The convolutions of the plot are either predictable or ludicrous. One thread focuses on the connection that gradually builds between smooth, confident Frank and the ditzy Sarah, who’s initially resistant to getting involved but quickly becomes as proficient as if she’d been in the business for years. Another concerns Cooper’s hot pursuit of the heroes. And the third is the MacGuffin, a long-ago military mission in Latin America that has something to do with powerful weapons mogul Alexander Dunning (Richard Dreyfuss) and a high member of the US administration.

The result is rather a mishmash that situates a highly unlikely romance (or actually two of them, as things turn out) within a sub-Ian Fleming farrago of double-crosses, hair’s- breadth escapes and dastardly doings and winds up in an intricately-planned confrontation at a political event in Chicago. Unfortunately, the plotting is far from clever (the entire Guatemala backstory is banal), the dialogue lacks sharpness (even in the exchanges between Frank and Sarah), and the action scenes are either limply staged or overly nasty, given the surroundings (the fight that occurs at one point between Willis and Urban, for example, is too violent by half). And the picture both looks and sounds a mite cheesy (for which cinematographer Florian Ballhaus and composer Christophe Beck are partially to blame).
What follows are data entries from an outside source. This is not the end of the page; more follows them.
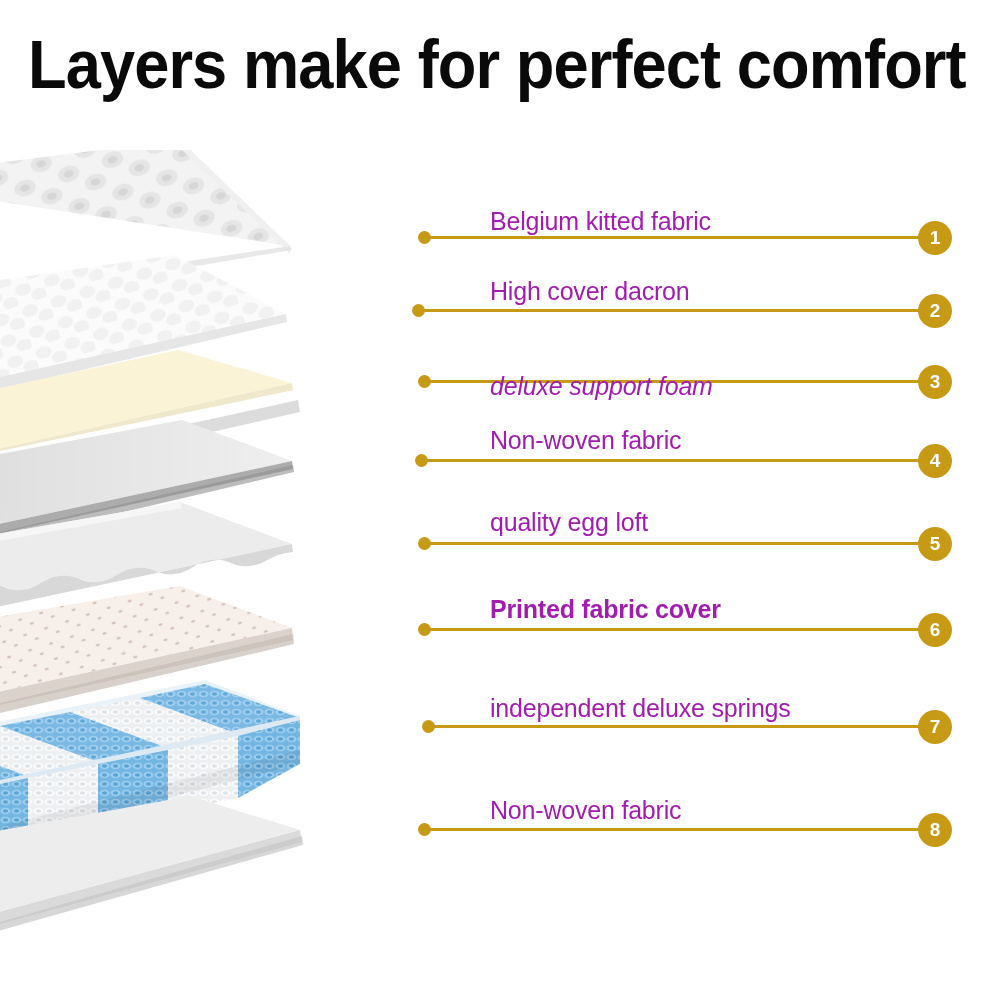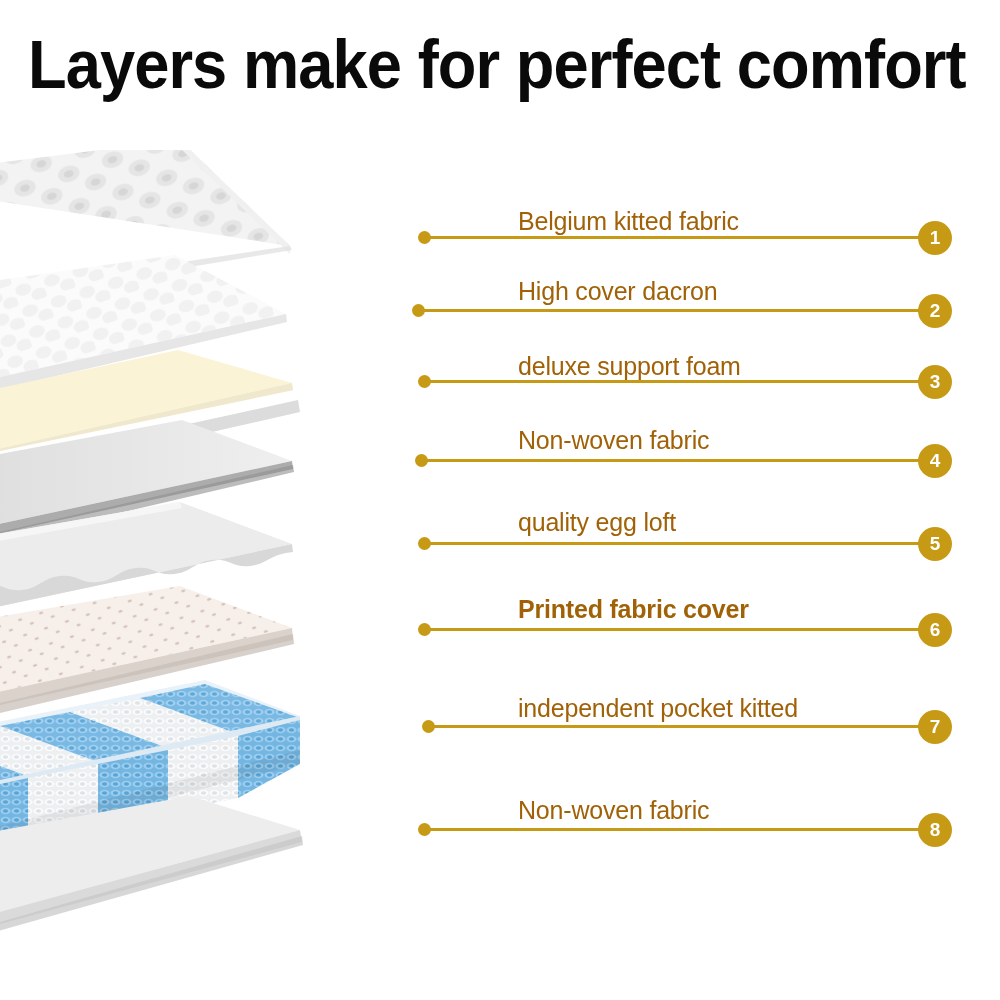"Belgium kitted fabric" .co-label { color: #a16207 -> #a21caf; margin-left: 28px -> none }
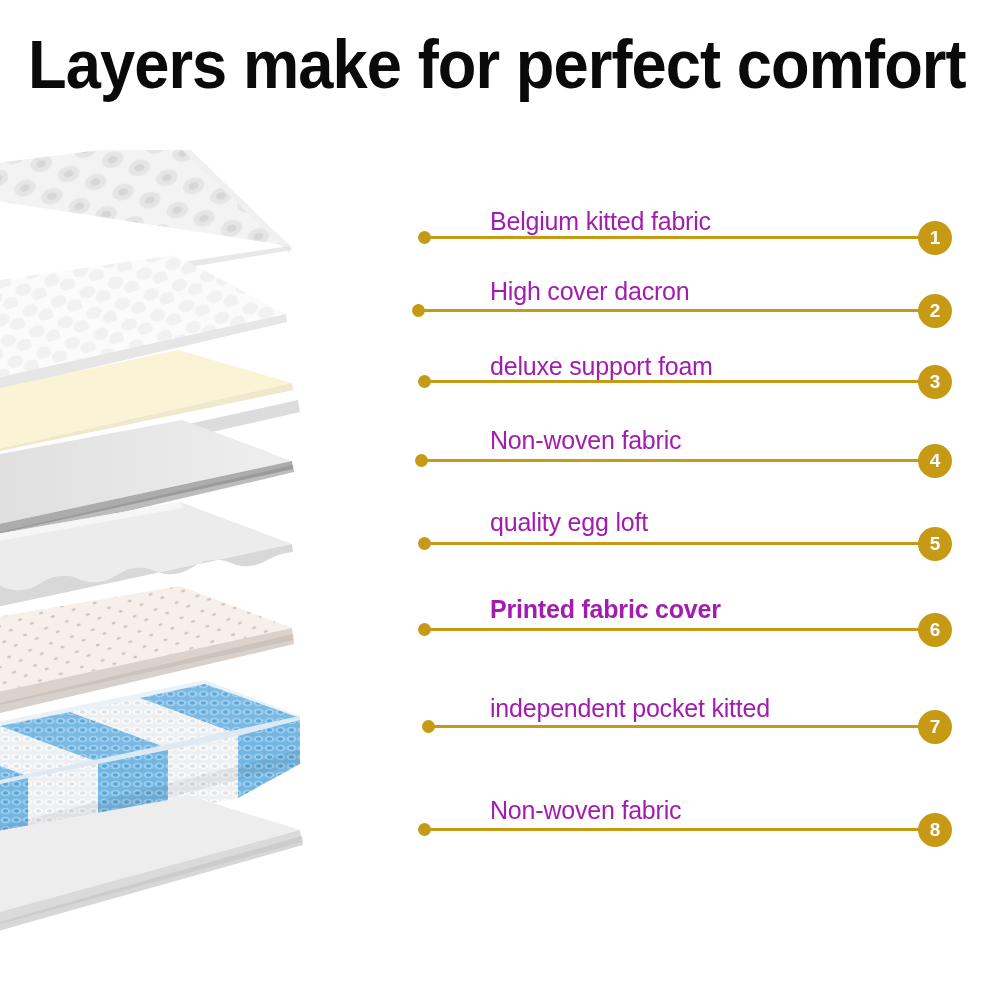"deluxe support foam" div.co-label { font-style: none -> italic; top: 352px -> 372px }
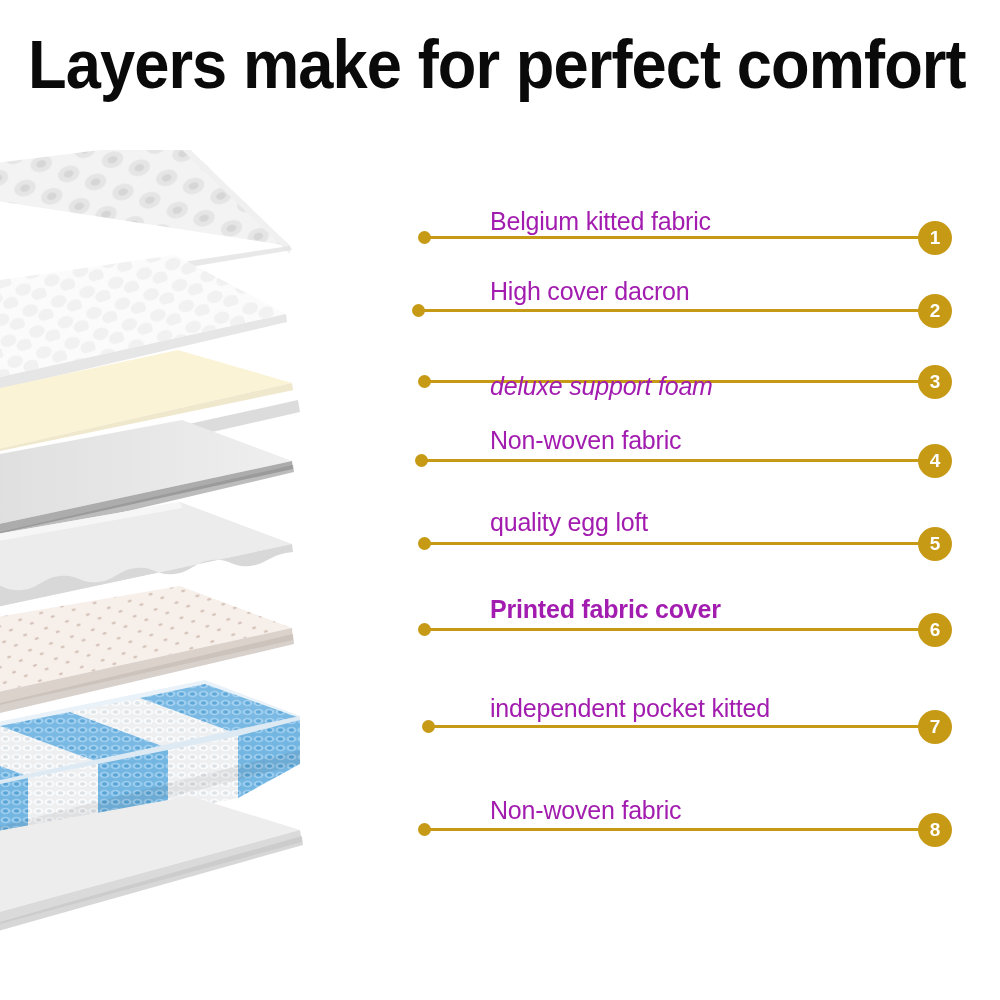"independent pocket kitted" div.co-label { text: pocket kitted -> deluxe springs }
Despite all that, the cast keep the movie afloat. Predictably, Willis goes through it with a smirk perpetually in place, but Mirren is engagingly by-the-book and Freeman pleasantly avuncular. Even better are Malkovich, who revels in the zaniness of his role (when he’s out of sight for long stretches, things sag), and Cox, who plays a big Russian bear with brio. Urban is okay in a straight action role, and Parker gives Sarah a goofy fizz. Only Dreyfuss seems to be unable to add some humor to his badly-written part

Watching “Red” might make you recall “Hopscotch,” the 1980 Walter Matthau movie about an old CIA operative keeping one step ahead of the agency’s forces, who are trying to stop him from publishing his embarrassing memoirs. It had far less firepower—no bombs, fistfights or gun battles, and absolutely no special effects. But though as implausible as this picture, it had an abundance what the new movie needs more of: wit and charm. “Red” isn’t unpleasant to sit through, but with this cast it should have been much more than it is.